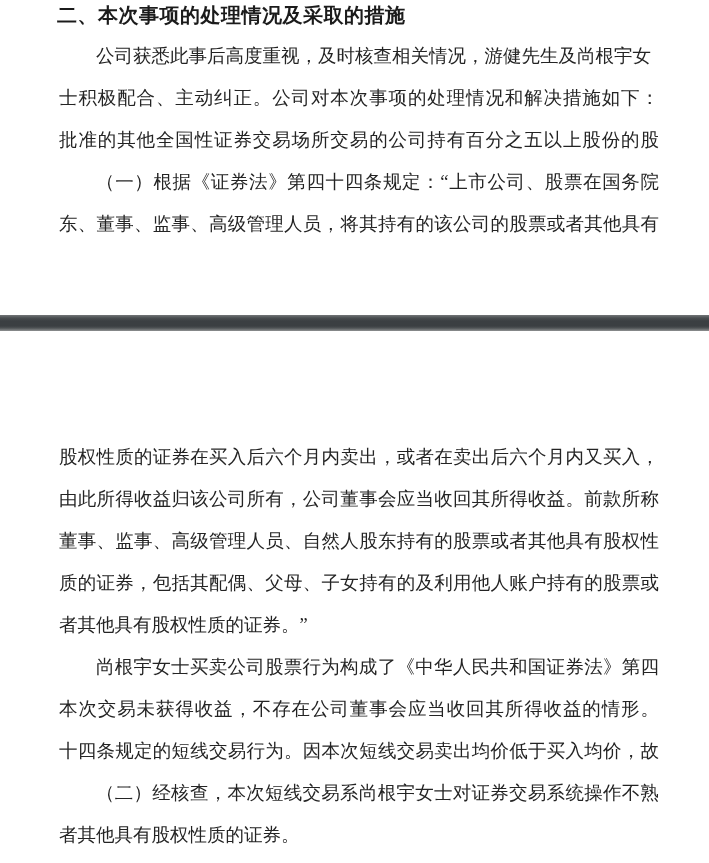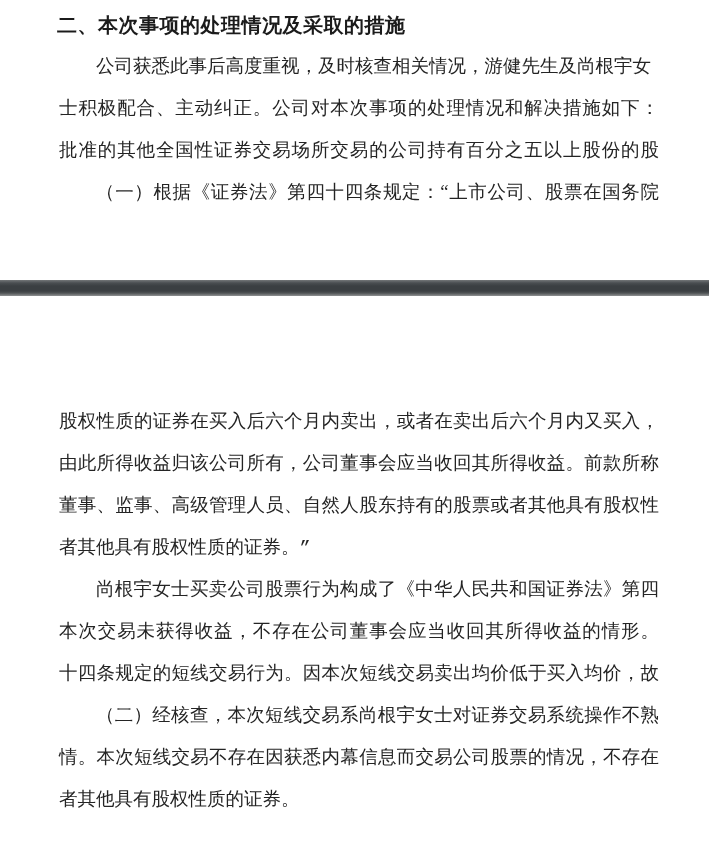--- a/index.html
+++ b/index.html
@@ -2,22 +2,22 @@
 <html><head>
 <meta charset="utf-8">
 <style>
   html,body{margin:0;padding:0;background:#ffffff;}
   .screen{
     width:709px;height:863px;position:relative;overflow:hidden;
     background:#ffffff;color:#202020;
     font-family:"Liberation Serif","DejaVu Serif",serif;
   }
   .page{box-sizing:border-box;padding-left:50px;padding-right:41px;background:#ffffff;}
-  .page-one{height:280px;padding-top:10px;}
-  .page-two{height:516px;padding-top:101px;font-family:Liberation Mono, monospace;}
+  .page-one{height:315px;}
+  .page-two{height:516px;padding-top:101px;}
   .heading{
     margin:0 0 2px 7px;
     font-family:"Liberation Sans","DejaVu Sans",sans-serif;
     font-weight:700;font-size:20px;line-height:31px;
     letter-spacing:0.5px;color:#1b1b1b;white-space:nowrap;
   }
   .line{
     margin:9px;font-size:18.5px;line-height:33px;
     text-align:justify;text-align-last:left;
     color:#242424;
@@ -35,30 +35,31 @@
 <body>
 
 <div class="screen">
 
   <section class="page page-one">
     <h2 class="heading">二、本次事项的处理情况及采取的措施</h2>
     <p class="line indent">公司获悉此事后高度重视，及时核查相关情况，游健先生及尚根宇女</p>
     <p class="line full">士积极配合、主动纠正。公司对本次事项的处理情况和解决措施如下：</p>
     <p class="line full">批准的其他全国性证券交易场所交易的公司持有百分之五以上股份的股</p>
     <p class="line indent full">（一）根据《证券法》第四十四条规定：“上市公司、股票在国务院</p>
+    <p class="line full">东、董事、监事、高级管理人员，将其持有的该公司的股票或者其他具有</p>
   </section>
 
   <div class="page-gap"></div>
 
   <section class="page page-two">
     <p class="line full">股权性质的证券在买入后六个月内卖出，或者在卖出后六个月内又买入，</p>
     <p class="line full">由此所得收益归该公司所有，公司董事会应当收回其所得收益。前款所称</p>
     <p class="line full">董事、监事、高级管理人员、自然人股东持有的股票或者其他具有股权性</p>
+    <p class="line full">质的证券，包括其配偶、父母、子女持有的及利用他人账户持有的股票或</p>
     <p class="line">者其他具有股权性质的证券。”</p>
     <p class="line indent full">尚根宇女士买卖公司股票行为构成了《中华人民共和国证券法》第四</p>
     <p class="line full">本次交易未获得收益，不存在公司董事会应当收回其所得收益的情形。</p>
     <p class="line full">十四条规定的短线交易行为。因本次短线交易卖出均价低于买入均价，故</p>
     <p class="line indent full">（二）经核查，本次短线交易系尚根宇女士对证券交易系统操作不熟</p>
-    <p class="line full">情。本次短线交易不存在因获悉内幕信息而交易公司股票的情况，不存在</p>
     <p class="line">者其他具有股权性质的证券。</p>
   </section>
 
 </div>
 
 </body></html>

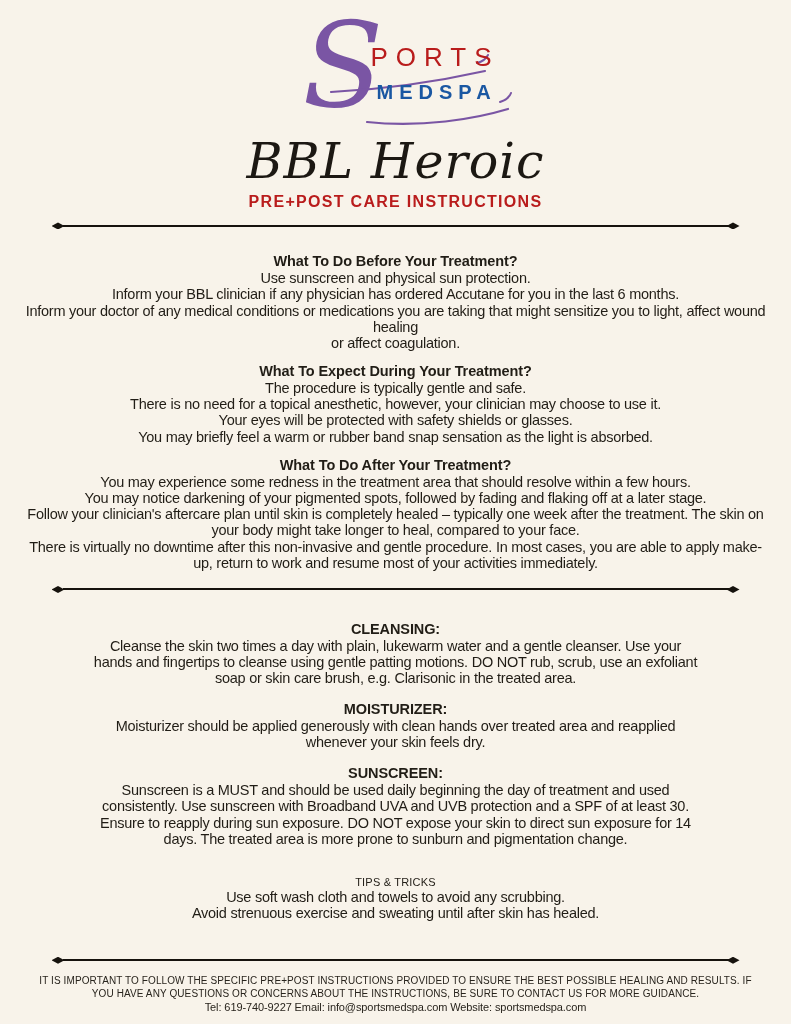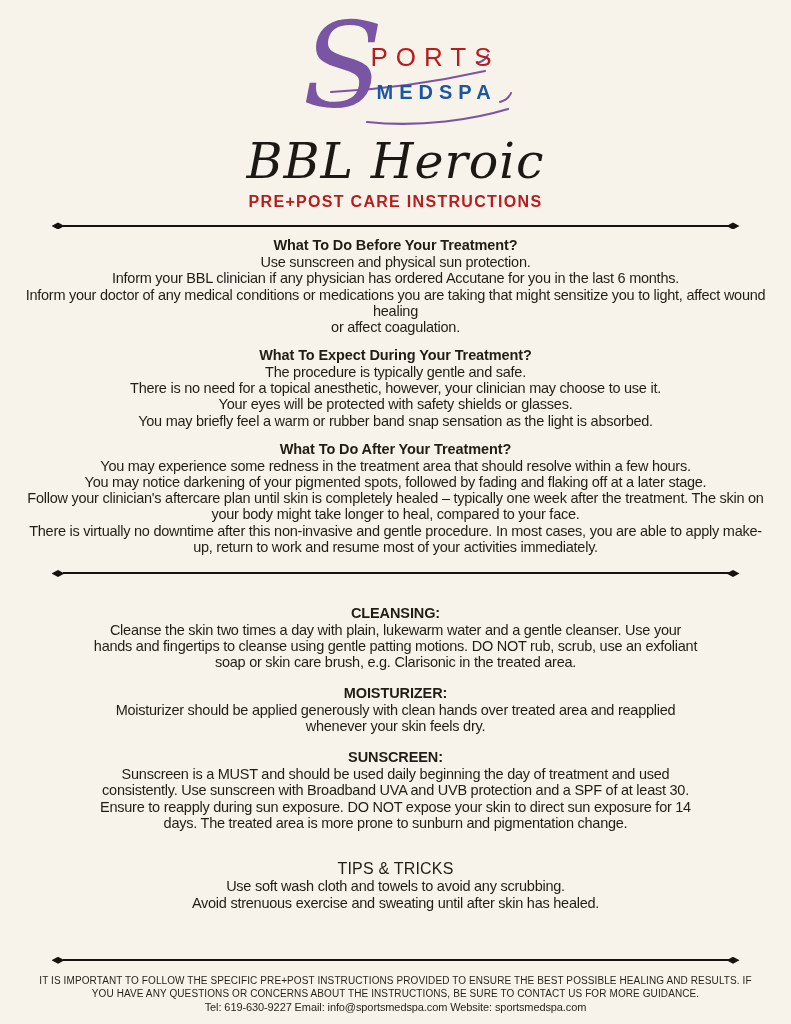--- a/index.html
+++ b/index.html
@@ -69,35 +69,35 @@
   .divider .dia {
     width: 13px; height: 7px; margin: 0 -2px;
     background: #16120d;
     clip-path: polygon(0 50%, 50% 0, 100% 50%, 50% 100%);
   }
   .divider.d1 { margin-top: 11px; }
   .divider.d2 { margin-top: 15px; }
 
   
   .instr { max-width: 752px; margin: 12px auto 0; }
-  .instr.first { margin-top: 8px; }
+  .instr.first { margin-top: 24px; }
   .sec-heading {
     margin: 0; font-size: 14.5px; font-weight: 700;
     line-height: 1.15; letter-spacing: -0.1px;
   }
   .line {
     margin: 0; font-size: 14.5px; line-height: 1.12;
     letter-spacing: -0.25px;
   }
 
   
   .care { max-width: 608px; margin: 15px auto 0; }
   .care.first { margin-top: 28px; }
   .care.tips { margin-top: 29px; }
-  .care .sec-heading.light { font-weight: 400; font-size: 16px; letter-spacing: 0.2px; }
+  .care .sec-heading.light { font-weight: 400; font-size: 11px; letter-spacing: 0.2px; }
 
   
   .footer { position: absolute; left: 0; right: 0; bottom: 11px; }
   .notice {
     max-width: 728px;
     margin: 10px auto 0;
     font-size: 10px; line-height: 1.32; letter-spacing: 0.1px;
     color: #28241d;
   }
   .contact { margin: 1px 0 0; font-size: 11px; letter-spacing: -0.1px; color: #28241d; }
@@ -179,16 +179,16 @@
     <p class="line">Avoid strenuous exercise and sweating until after skin has healed.</p>
   </section>
 
   <div class="footer">
     <div class="divider d3">
       <span class="dia"></span>
       <span class="ln"></span>
       <span class="dia"></span>
     </div>
     <p class="notice">IT IS IMPORTANT TO FOLLOW THE SPECIFIC PRE+POST INSTRUCTIONS PROVIDED TO ENSURE THE BEST POSSIBLE HEALING AND RESULTS. IF YOU HAVE ANY QUESTIONS OR CONCERNS ABOUT THE INSTRUCTIONS, BE SURE TO CONTACT US FOR MORE GUIDANCE.</p>
-    <p class="contact">Tel: 619-630-9227 Email: info@sportsmedspa.com Website: sportsmedspa.com</p>
+    <p class="contact">Tel: 619-740-9227 Email: info@sportsmedspa.com Website: sportsmedspa.com</p>
   </div>
 
 </div>
 
 </body></html>

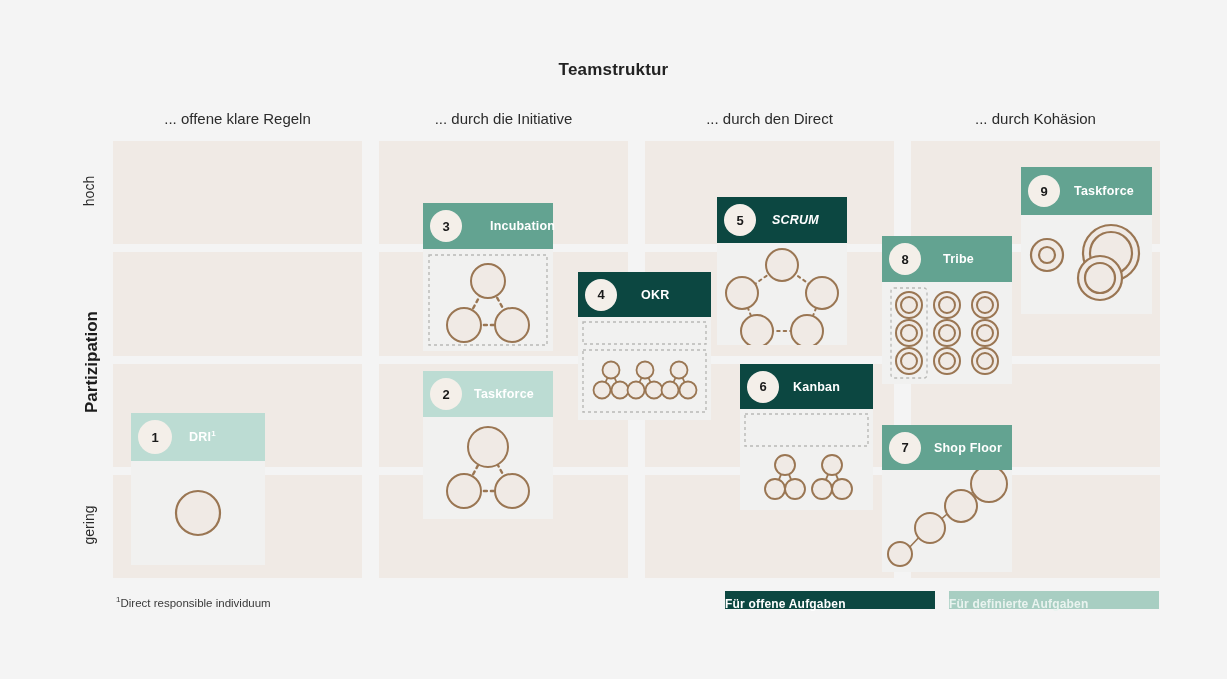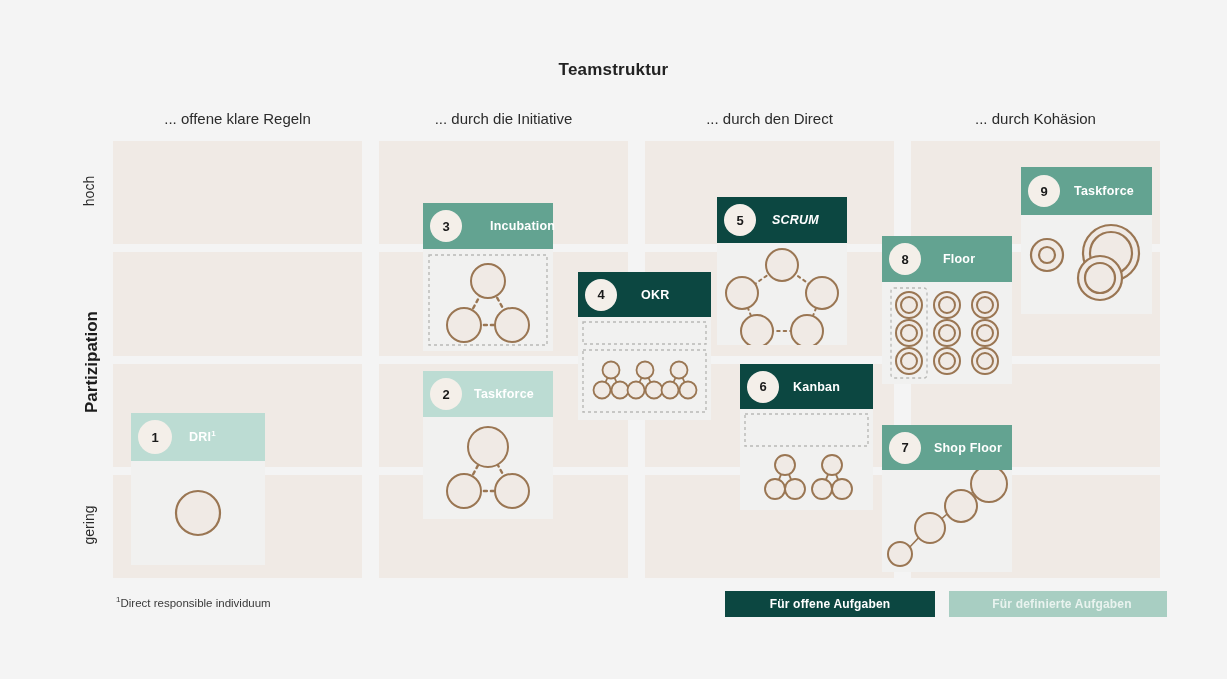--- a/index.html
+++ b/index.html
@@ -73,26 +73,26 @@
 
   
   .footnote{
     position:absolute;left:116px;top:595px;
     font-size:11.5px;color:#3a3a3a;
   }
   .footnote sup{font-size:8px;}
 
   
   .legend-btn{
-    position:absolute;height:26px;line-height:26px;
-    text-align:center;font-size:12px;font-weight:bold;color:#ffffff;
+    position:absolute;height:18px;line-height:26px;
+    text-align:left;font-size:12px;font-weight:bold;color:#ffffff;
     letter-spacing:.2px;
   }
   .legend-dark{background:#0c4741;}
-  .legend-light{background:#a8cec2;color:#e9f3ef;padding-left:8px;}
+  .legend-light{background:#a8cec2;color:#e9f3ef;}
 </style>
 </head>
 <body>
 
 <div class="stage">
 
   <div class="title">Teamstruktur</div>
 
   <div class="colhead" style="left:113px;width:249px;">... offene klare Regeln</div>
   <div class="colhead" style="left:379px;width:249px;">... durch die Initiative</div>
@@ -265,21 +265,21 @@
             <circle cx="65" cy="79" r="13" stroke-width="2"></circle>
               <circle cx="65" cy="79" r="8" stroke-width="2" fill="none"></circle>
             <circle cx="103" cy="79" r="13" stroke-width="2"></circle>
               <circle cx="103" cy="79" r="8" stroke-width="2" fill="none"></circle>
           </g>
         </g>
       </svg>
     </div>
     <div class="card-head hd-mid" style="width:130px;height:46px;padding-left:7px;">
       <div class="badge" style="width:32px;height:32px;">8</div>
-      <div class="card-title" style="margin-left:22px;">Floor</div>
+      <div class="card-title" style="margin-left:22px;">Tribe</div>
     </div>
   </div>
 
   <div class="card" style="left:882px;top:425px;width:130px;height:147px;">
     <div class="card-body" style="top:45px;width:130px;height:102px;">
       <svg width="130" height="102" viewBox="0 0 130 102">
         <g stroke="#9a7653" fill="#f0eae5" stroke-width="2">
           <line x1="25" y1="80" x2="42" y2="62" stroke-width="1.6"></line>
           <polygon points="44,60 38,62 42,66" fill="#9a7653" stroke="none"></polygon>
           <line x1="56" y1="52" x2="72" y2="38" stroke-width="1.6"></line>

— PROBLEM —
The data must be repeated exactly. Any pictures in it are to be left out.

— PROBLEM SOLUTION —
--- a/index.html
+++ b/index.html
@@ -2,22 +2,22 @@
 <html><head>
 <meta charset="utf-8">
 <style>
   html,body{margin:0;padding:0;background:#ffffff;}
   .screen{
     width:709px;height:863px;position:relative;overflow:hidden;
     background:#ffffff;color:#202020;
     font-family:"Liberation Serif","DejaVu Serif",serif;
   }
   .page{box-sizing:border-box;padding-left:50px;padding-right:41px;background:#ffffff;}
-  .page-one{height:280px;padding-top:10px;}
-  .page-two{height:516px;padding-top:101px;font-family:Liberation Mono, monospace;}
+  .page-one{height:315px;}
+  .page-two{height:516px;padding-top:101px;}
   .heading{
     margin:0 0 2px 7px;
     font-family:"Liberation Sans","DejaVu Sans",sans-serif;
     font-weight:700;font-size:20px;line-height:31px;
     letter-spacing:0.5px;color:#1b1b1b;white-space:nowrap;
   }
   .line{
     margin:9px;font-size:18.5px;line-height:33px;
     text-align:justify;text-align-last:left;
     color:#242424;
@@ -35,30 +35,31 @@
 <body>
 
 <div class="screen">
 
   <section class="page page-one">
     <h2 class="heading">二、本次事项的处理情况及采取的措施</h2>
     <p class="line indent">公司获悉此事后高度重视，及时核查相关情况，游健先生及尚根宇女</p>
     <p class="line full">士积极配合、主动纠正。公司对本次事项的处理情况和解决措施如下：</p>
     <p class="line full">批准的其他全国性证券交易场所交易的公司持有百分之五以上股份的股</p>
     <p class="line indent full">（一）根据《证券法》第四十四条规定：“上市公司、股票在国务院</p>
+    <p class="line full">东、董事、监事、高级管理人员，将其持有的该公司的股票或者其他具有</p>
   </section>
 
   <div class="page-gap"></div>
 
   <section class="page page-two">
     <p class="line full">股权性质的证券在买入后六个月内卖出，或者在卖出后六个月内又买入，</p>
     <p class="line full">由此所得收益归该公司所有，公司董事会应当收回其所得收益。前款所称</p>
     <p class="line full">董事、监事、高级管理人员、自然人股东持有的股票或者其他具有股权性</p>
+    <p class="line full">质的证券，包括其配偶、父母、子女持有的及利用他人账户持有的股票或</p>
     <p class="line">者其他具有股权性质的证券。”</p>
     <p class="line indent full">尚根宇女士买卖公司股票行为构成了《中华人民共和国证券法》第四</p>
     <p class="line full">本次交易未获得收益，不存在公司董事会应当收回其所得收益的情形。</p>
     <p class="line full">十四条规定的短线交易行为。因本次短线交易卖出均价低于买入均价，故</p>
     <p class="line indent full">（二）经核查，本次短线交易系尚根宇女士对证券交易系统操作不熟</p>
-    <p class="line full">情。本次短线交易不存在因获悉内幕信息而交易公司股票的情况，不存在</p>
     <p class="line">者其他具有股权性质的证券。</p>
   </section>
 
 </div>
 
 </body></html>

--- a/index.html
+++ b/index.html
@@ -69,35 +69,35 @@
   .divider .dia {
     width: 13px; height: 7px; margin: 0 -2px;
     background: #16120d;
     clip-path: polygon(0 50%, 50% 0, 100% 50%, 50% 100%);
   }
   .divider.d1 { margin-top: 11px; }
   .divider.d2 { margin-top: 15px; }
 
   
   .instr { max-width: 752px; margin: 12px auto 0; }
-  .instr.first { margin-top: 8px; }
+  .instr.first { margin-top: 24px; }
   .sec-heading {
     margin: 0; font-size: 14.5px; font-weight: 700;
     line-height: 1.15; letter-spacing: -0.1px;
   }
   .line {
     margin: 0; font-size: 14.5px; line-height: 1.12;
     letter-spacing: -0.25px;
   }
 
   
   .care { max-width: 608px; margin: 15px auto 0; }
   .care.first { margin-top: 28px; }
   .care.tips { margin-top: 29px; }
-  .care .sec-heading.light { font-weight: 400; font-size: 16px; letter-spacing: 0.2px; }
+  .care .sec-heading.light { font-weight: 400; font-size: 11px; letter-spacing: 0.2px; }
 
   
   .footer { position: absolute; left: 0; right: 0; bottom: 11px; }
   .notice {
     max-width: 728px;
     margin: 10px auto 0;
     font-size: 10px; line-height: 1.32; letter-spacing: 0.1px;
     color: #28241d;
   }
   .contact { margin: 1px 0 0; font-size: 11px; letter-spacing: -0.1px; color: #28241d; }
@@ -179,16 +179,16 @@
     <p class="line">Avoid strenuous exercise and sweating until after skin has healed.</p>
   </section>
 
   <div class="footer">
     <div class="divider d3">
       <span class="dia"></span>
       <span class="ln"></span>
       <span class="dia"></span>
     </div>
     <p class="notice">IT IS IMPORTANT TO FOLLOW THE SPECIFIC PRE+POST INSTRUCTIONS PROVIDED TO ENSURE THE BEST POSSIBLE HEALING AND RESULTS. IF YOU HAVE ANY QUESTIONS OR CONCERNS ABOUT THE INSTRUCTIONS, BE SURE TO CONTACT US FOR MORE GUIDANCE.</p>
-    <p class="contact">Tel: 619-630-9227 Email: info@sportsmedspa.com Website: sportsmedspa.com</p>
+    <p class="contact">Tel: 619-740-9227 Email: info@sportsmedspa.com Website: sportsmedspa.com</p>
   </div>
 
 </div>
 
 </body></html>

--- a/index.html
+++ b/index.html
@@ -73,26 +73,26 @@
 
   
   .footnote{
     position:absolute;left:116px;top:595px;
     font-size:11.5px;color:#3a3a3a;
   }
   .footnote sup{font-size:8px;}
 
   
   .legend-btn{
-    position:absolute;height:26px;line-height:26px;
-    text-align:center;font-size:12px;font-weight:bold;color:#ffffff;
+    position:absolute;height:18px;line-height:26px;
+    text-align:left;font-size:12px;font-weight:bold;color:#ffffff;
     letter-spacing:.2px;
   }
   .legend-dark{background:#0c4741;}
-  .legend-light{background:#a8cec2;color:#e9f3ef;padding-left:8px;}
+  .legend-light{background:#a8cec2;color:#e9f3ef;}
 </style>
 </head>
 <body>
 
 <div class="stage">
 
   <div class="title">Teamstruktur</div>
 
   <div class="colhead" style="left:113px;width:249px;">... offene klare Regeln</div>
   <div class="colhead" style="left:379px;width:249px;">... durch die Initiative</div>
@@ -265,21 +265,21 @@
             <circle cx="65" cy="79" r="13" stroke-width="2"></circle>
               <circle cx="65" cy="79" r="8" stroke-width="2" fill="none"></circle>
             <circle cx="103" cy="79" r="13" stroke-width="2"></circle>
               <circle cx="103" cy="79" r="8" stroke-width="2" fill="none"></circle>
           </g>
         </g>
       </svg>
     </div>
     <div class="card-head hd-mid" style="width:130px;height:46px;padding-left:7px;">
       <div class="badge" style="width:32px;height:32px;">8</div>
-      <div class="card-title" style="margin-left:22px;">Floor</div>
+      <div class="card-title" style="margin-left:22px;">Tribe</div>
     </div>
   </div>
 
   <div class="card" style="left:882px;top:425px;width:130px;height:147px;">
     <div class="card-body" style="top:45px;width:130px;height:102px;">
       <svg width="130" height="102" viewBox="0 0 130 102">
         <g stroke="#9a7653" fill="#f0eae5" stroke-width="2">
           <line x1="25" y1="80" x2="42" y2="62" stroke-width="1.6"></line>
           <polygon points="44,60 38,62 42,66" fill="#9a7653" stroke="none"></polygon>
           <line x1="56" y1="52" x2="72" y2="38" stroke-width="1.6"></line>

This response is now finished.